Also of note, the yearly sell-through rate for artists born 1900–74 has been, at best, only a few percentage points greater than for artists born 1975–present. On average, both groups of artists have found buyers for roughly two-thirds of the lots offered annually. The largest gap arose in 2018, when 69 percent of the lots by the older group found buyers, versus 63.8 percent for the younger group. While we cannot state for certain, the 5.2 percent advantage for artists born 1900–74 that year could be the result of the major auction houses offering multiple significant estates with especially strong holdings of works from the first half of the 20th century, including the collections of David and Peggy Rockefeller¹ and Barney A. Ebsworth (both at Christie’s).²

In summary, the data shows that buyers have grown the size of the auction market for Ultra-Contemporary art made by artists born 1975–present much larger—by two statistical metrics—than for artists born 1900–74 in recent years. Lots by the younger age group have also remained nearly as likely to find buyers at auction as lots by their more established predecessors, which could potentially suggest that both auction houses and bidders have come to view the majority of these works as worthy secondary-market acquisitions.

Accelerating the Path to a Sotheby’s, Christie’s, or Phillips Evening Sale

One indicator of the art market’s pronounced push toward youth is the accelerating speed at which artists progress through the tiers of prestige and price at auction houses. Three of the leaders in the Western auction sector are Sotheby’s, Christie’s, and Phillips.³ The offering of an artist’s work for sale at one of these “Big Three” auction houses implies greater market demand than would its appearance at any other house in the sector. Among all art auctions held by the Big Three houses, the most prestigious are their evening sales, where (generally) the most coveted and highest-priced lots are offered.4

As another way to quantify whether bidders’ interest in works by Ultra-Contemporary artists born 1975–present has been growing faster than for artists born 1900–74, we performed another analysis for both groups: a year-by-year measure of the average length of time separating the first offering of qualifying artists’ work in any Sotheby’s, Christie’s, or Phillips sale and the first offering of the same qualifying artists’ work at one of Sotheby’s, Christie’s, or Phillips’ evening sales.

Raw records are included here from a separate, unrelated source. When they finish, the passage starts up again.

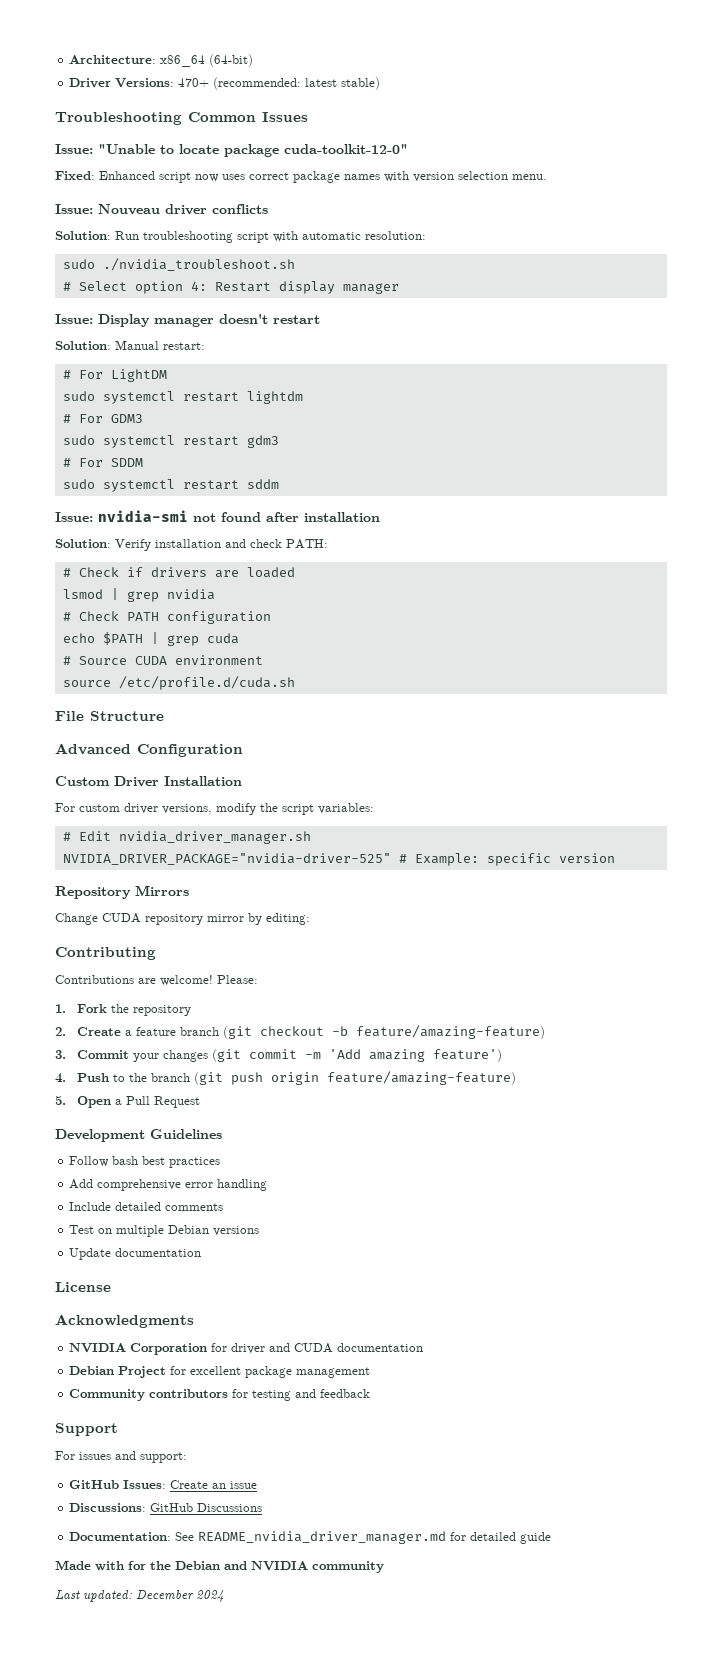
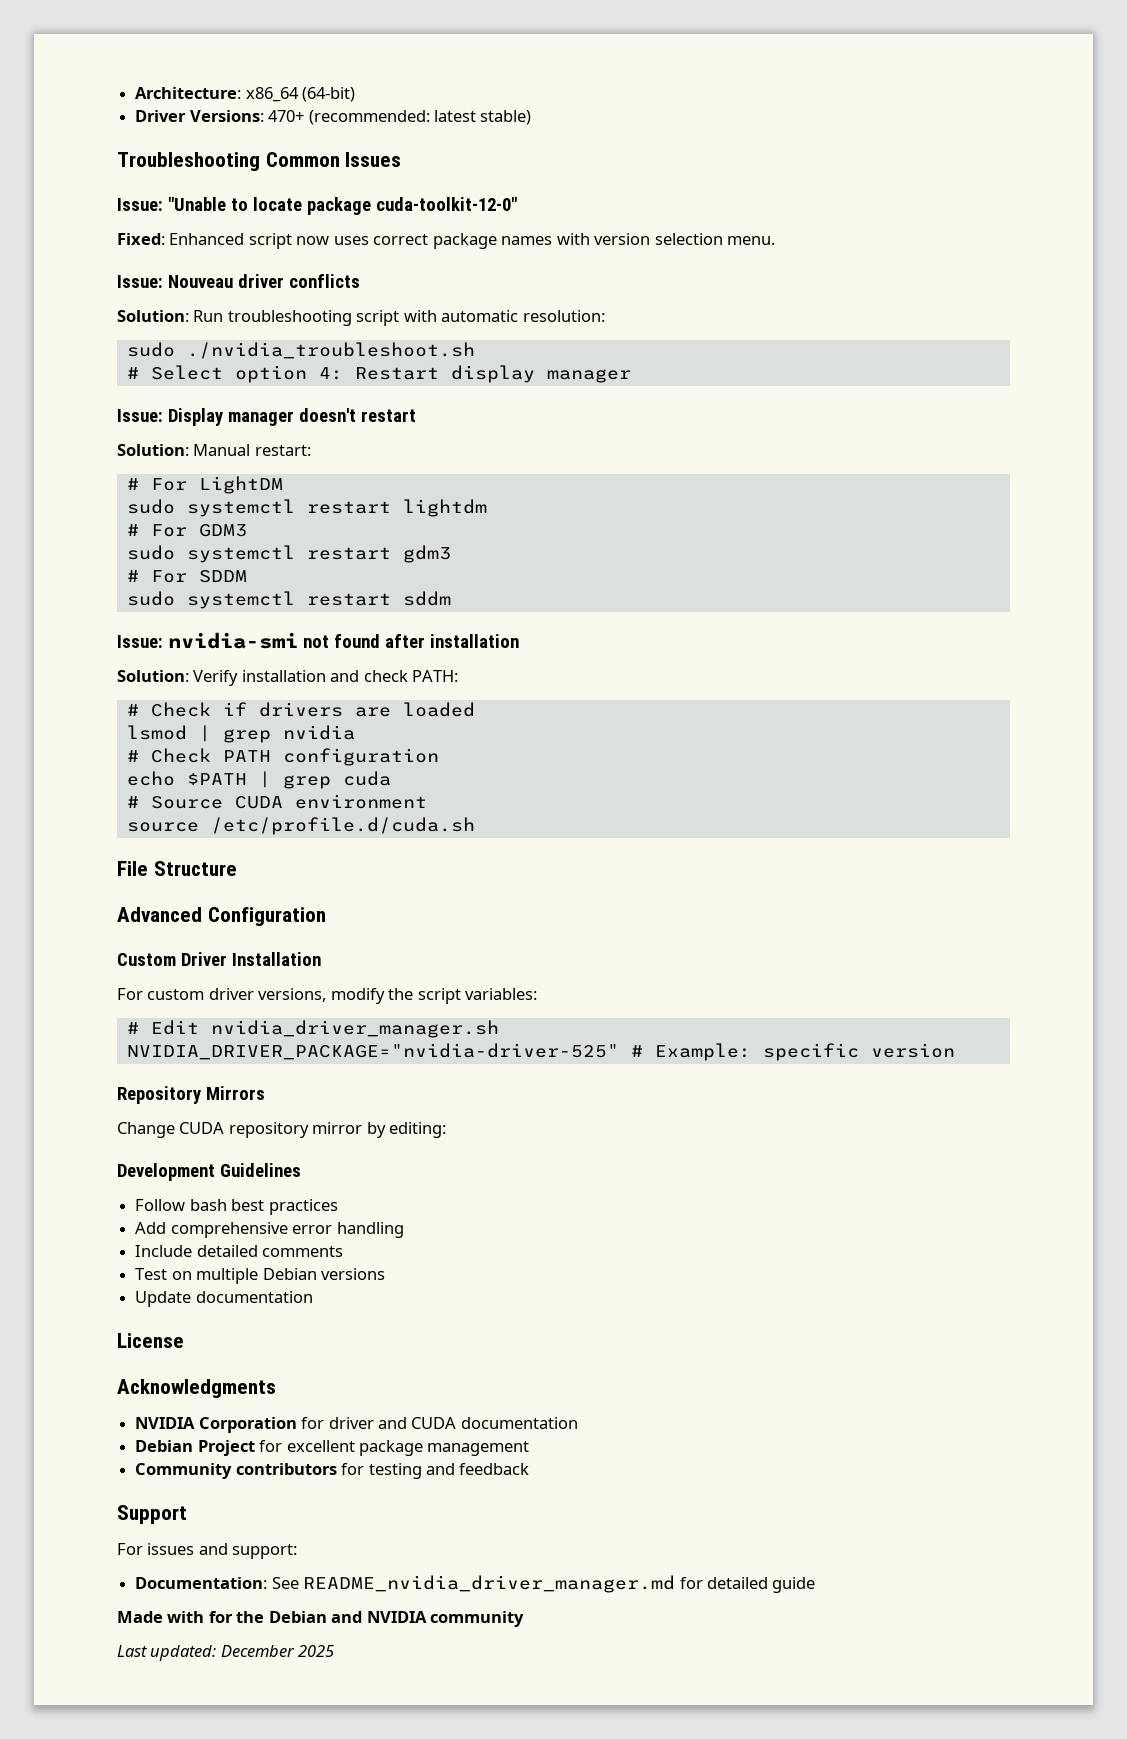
- Contributing
- Contributions are welcome! Please:
- 1. Fork the repository
- 2. Create a feature branch (git checkout -b feature/amazing-feature)
- 3. Commit your changes (git commit -m 'Add amazing feature')
- 4. Push to the branch (git push origin feature/amazing-feature)
- 5. Open a Pull Request
- GitHub Issues: Create an issue
- Discussions: GitHub Discussions
- Last updated: December 2024
+ Last updated: December 2025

Ultra-Contemporary artists born 1975–present have consistently graduated to the Big Three houses’ evening sales faster on average than artists born 1900–74. From 2008 through mid-July 2022, qualifying Ultra-Contemporary artists born 1975–present made the leap to a Big Three evening sale in between 1.2 years and 6.3 years on average. In contrast, qualifying artists born 1900–74 needed between 7 years and 16.6 years on average.

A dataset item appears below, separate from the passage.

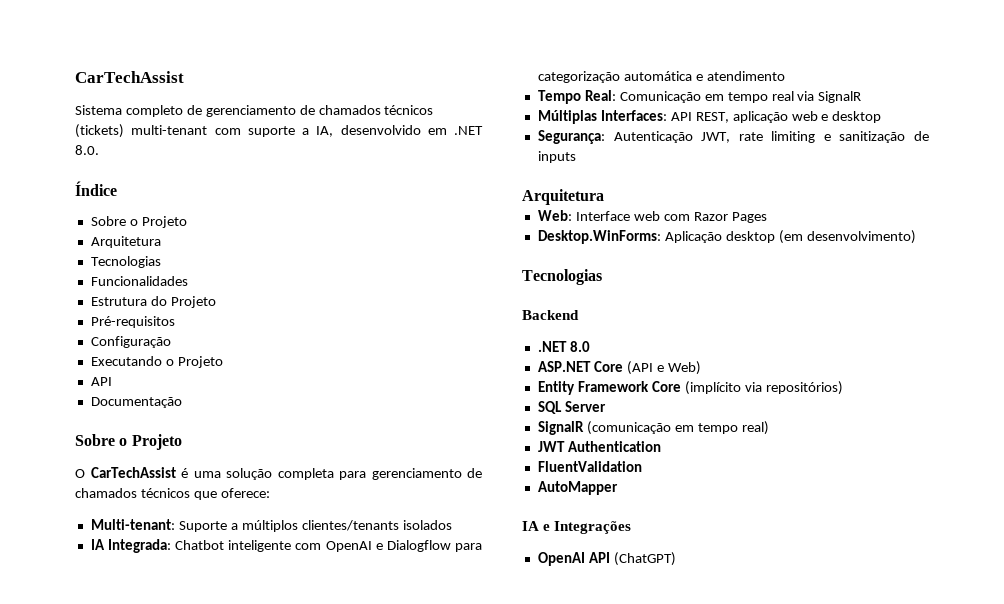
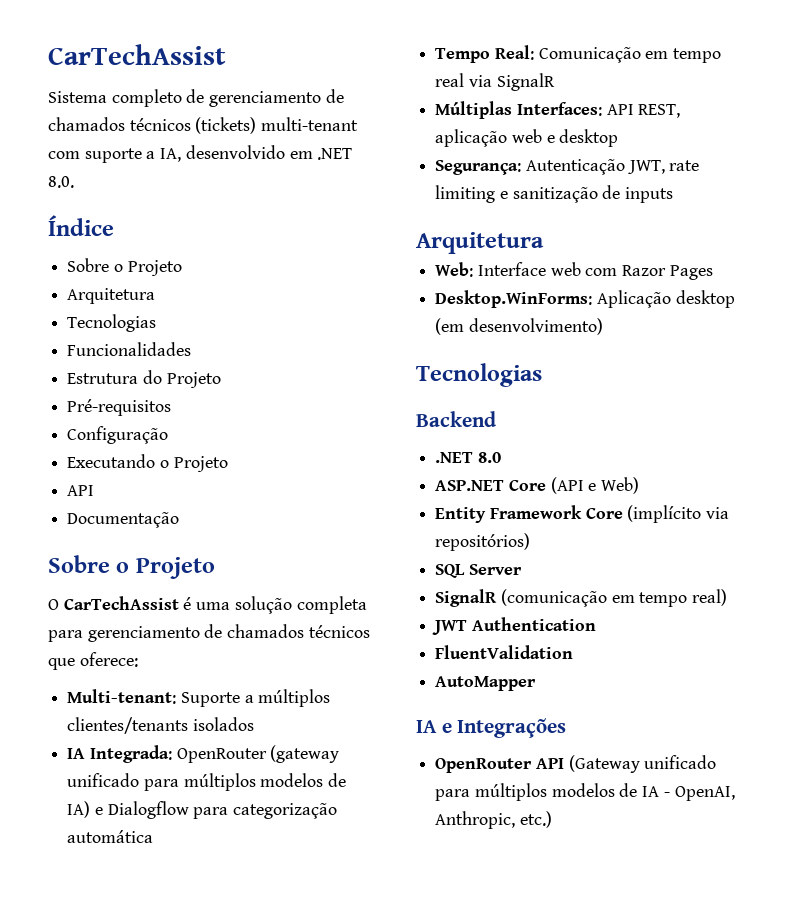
- IA Integrada: Chatbot inteligente com OpenAI e Dialogflow para categorização automática e atendimento
+ IA Integrada: OpenRouter (gateway unificado para múltiplos modelos de IA) e Dialogflow para categorização automática
- OpenAI API (ChatGPT)
+ OpenRouter API (Gateway unificado para múltiplos modelos de IA - OpenAI, Anthropic, etc.)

Period Between 2007 and 2010

Both groups’ average time to reach an evening sale also increased or decreased in tandem with macro fluctuations in art auction sales. For example, the qualifying cohort of older artists progressed to the Big Three’s evening sales fastest from 2007 through 2010, the years generally considered to have been most strongly impacted by the Great Recession; during this period, the number of such artists who were elevated to an evening sale ranged from 28 to 80 per year, in an average time of between seven and nine years.

This outcome meshes with the notion of a retreat to proven quality as market anxiety heightened.5 It’s plausible that the major houses would have responded to this tension by taking more established artists who had been consistently profitable in their day sales and elevating them to their evening auctions. The comparatively low number of Ultra-Contemporary artists born 1975–present debuting at Sotheby’s, Christie’s, or Philips’ evening sales during this stretch—just four per year from 2008 through 2010—represents the other side of this strategic coin.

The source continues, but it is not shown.